The kid: That was Beck, looking just like he did in '68 but wrinklier, playing his solo set as if it were his first big gig. He opened with a virtuoso jam that put me in mind of the proverbial kitchen sink, and returned frequently to high-dazzle mode. I don't recall so much bluster during his Massey Hall gig of some years ago. On the other hand, it doesn't hurt to play as if you have something to prove, when you consider the alternative.

The codger: Clapton, who at 64 is the younger of the two, began his set on a kitchen chair, chugging out old-time blues numbers much as he did during his Robert Johnson tribute tour six years ago. Haggard and owlish behind his big dark frames, he looked as if he'd been roused off his front porch after years of inactivity. That really happened to Mississippi John Hurt and Son House, but they both came back with an element of grit that has been washed clean out of Clapton. He played the blues like the very best student in the class, everything careful and neat.

The sound: As usual, there seemed to be no limit to the sounds Beck could extract bare-handed from his guitar, which turned quite skronky during a few crunchy numbers that were to rock music as bebop is to jazz. Clapton was more inclined to stick to a single sweet option, both on acoustic and electric guitars.

Left hand versus right: Clapton's bent notes and vibrato all came from the left hand. Beck did all that with his whammy bar, which was hardly ever still. Clapton's technique was the more physically demanding: You have to do a lot of yanking and flailing to get those sounds on the fretboard. But, somehow, they didn't deliver a lot of punch. Beck's more subtle manipulations of his bar could be quite raw in effect, as for example in the mind-bending middle section of his cover of the Beatles's A Day in the Life.

The singing tone: When he wasn't tearing up the fretboard, Beck played beautiful long melodies, again relying on his whammy bar to give the tone the slight variances typical of a singing voice. Unfortunately, his showpieces in this line were Puccini's Nessun dorma and Henry Mancini's Moon River, both played with orchestra, both sounding like abrupt left turns that brought him smack into the middle of the road.

The leap of faith: That's what you needed to hear any urgency or hunger in Clapton's sauntering acoustic version of Layla, his biggest hit. "You've got me on my knees," he sang quite listlessly, as if that position were available only in theory.

The big match-up: There's a reason most bands have only one lead guitar, and Clapton saw the logic, moving into rhythm-guitar mode for most of his joint set with Beck.

In return, Beck subdued his proggish tendencies and played blues rock for the rest of the night (except for Moon River).
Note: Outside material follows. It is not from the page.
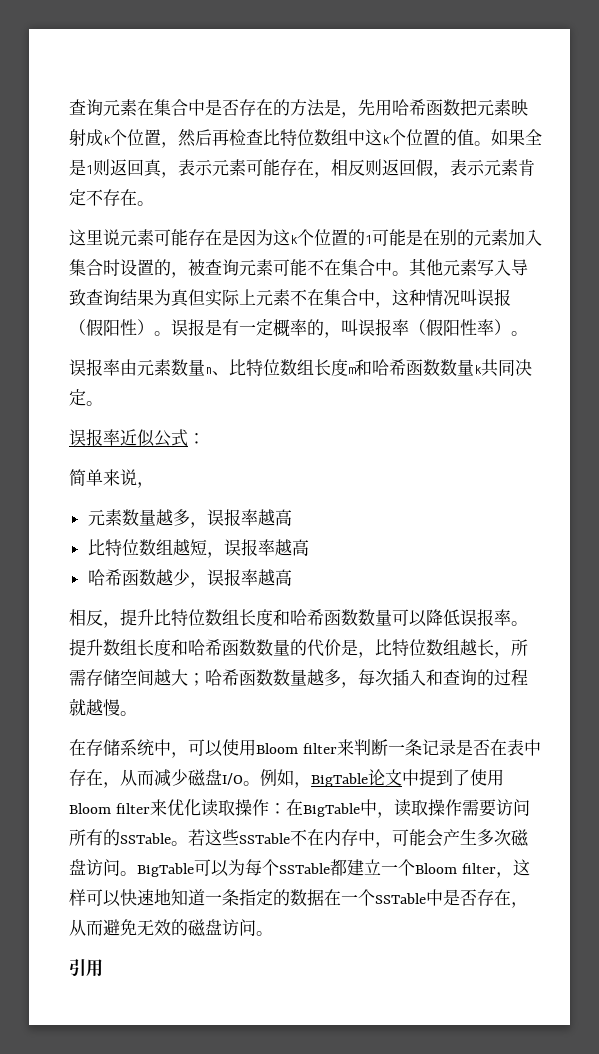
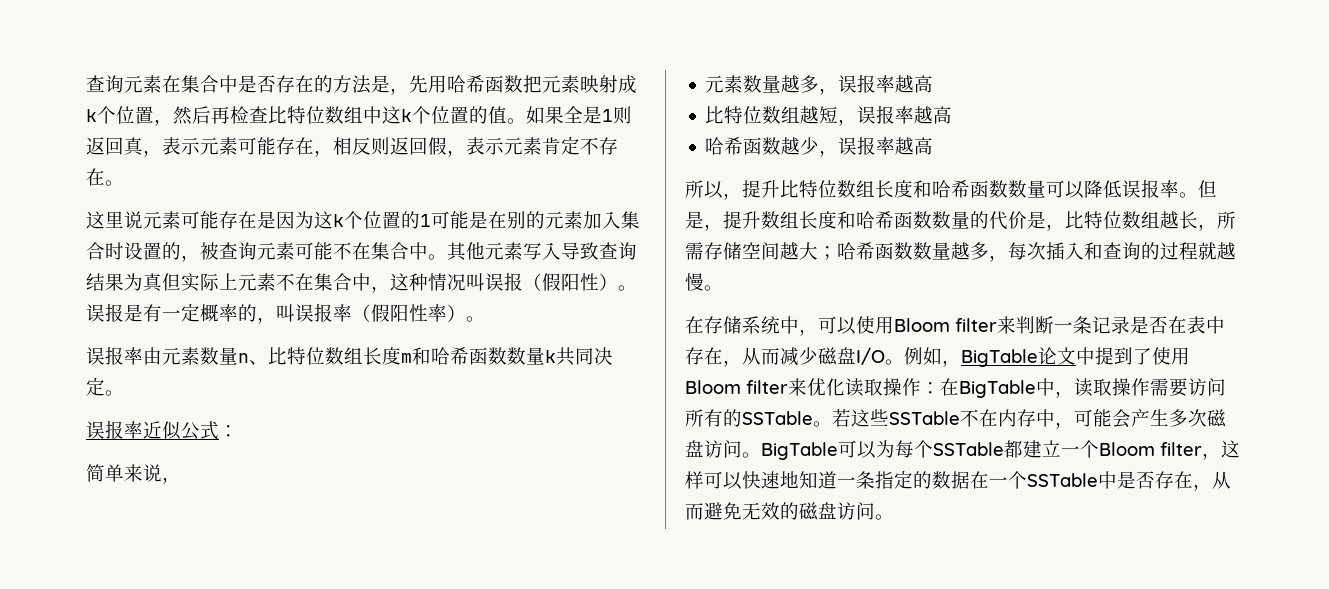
[69,609,103,626] 相反 -> [685,180,723,199] 所以
(528, 623) none -> [1198,180,1217,198] [685,211,723,231] 但是，
[69,959,103,977] // 引用 -> (894, 517) none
Muddy Waters's You Need Love drew into sharp focus everything that was wrong with this picture: the blandness of Clapton's singing, the recreational quality of the alternating solos from both men, and the feeling that the people on stage were thinking about the clock.

The show was nearly three hours old before Beck and Clapton attempted a real duet, and that was over in less than a minute. I guess they just weren't into it and, by then, neither was I.